▶ **ACTION ITEM**
Only the lines of the data below from the one with "subtotal: 4588.85 -> 2801.65" through the one with "total: 5499.21 -> 3305.95" are wanted. Repeat them exactly.

Excerpts from a dataset

——

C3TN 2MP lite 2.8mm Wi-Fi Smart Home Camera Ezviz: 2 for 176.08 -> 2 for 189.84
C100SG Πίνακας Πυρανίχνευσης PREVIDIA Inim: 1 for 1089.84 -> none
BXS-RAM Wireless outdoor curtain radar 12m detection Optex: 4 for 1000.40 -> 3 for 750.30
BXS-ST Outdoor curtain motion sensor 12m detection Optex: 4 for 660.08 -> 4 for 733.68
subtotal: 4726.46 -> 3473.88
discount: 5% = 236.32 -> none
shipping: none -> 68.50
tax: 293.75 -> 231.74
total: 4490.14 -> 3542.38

——

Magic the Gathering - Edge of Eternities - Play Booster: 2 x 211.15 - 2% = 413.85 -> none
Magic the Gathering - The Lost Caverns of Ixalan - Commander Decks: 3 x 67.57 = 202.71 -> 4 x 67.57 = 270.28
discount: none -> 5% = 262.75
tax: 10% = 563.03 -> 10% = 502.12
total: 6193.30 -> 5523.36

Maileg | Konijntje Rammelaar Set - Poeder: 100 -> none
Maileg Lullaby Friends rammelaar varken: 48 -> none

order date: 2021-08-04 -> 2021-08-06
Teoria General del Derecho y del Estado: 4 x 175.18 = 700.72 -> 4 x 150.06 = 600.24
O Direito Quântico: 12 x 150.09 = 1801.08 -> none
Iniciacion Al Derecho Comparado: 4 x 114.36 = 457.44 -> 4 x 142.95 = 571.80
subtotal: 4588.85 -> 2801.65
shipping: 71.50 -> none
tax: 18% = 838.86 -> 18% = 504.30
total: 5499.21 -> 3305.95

——

▶ **TASK OUTPUT**
subtotal: 4588.85 -> 2801.65
shipping: 71.50 -> none
tax: 18% = 838.86 -> 18% = 504.30
total: 5499.21 -> 3305.95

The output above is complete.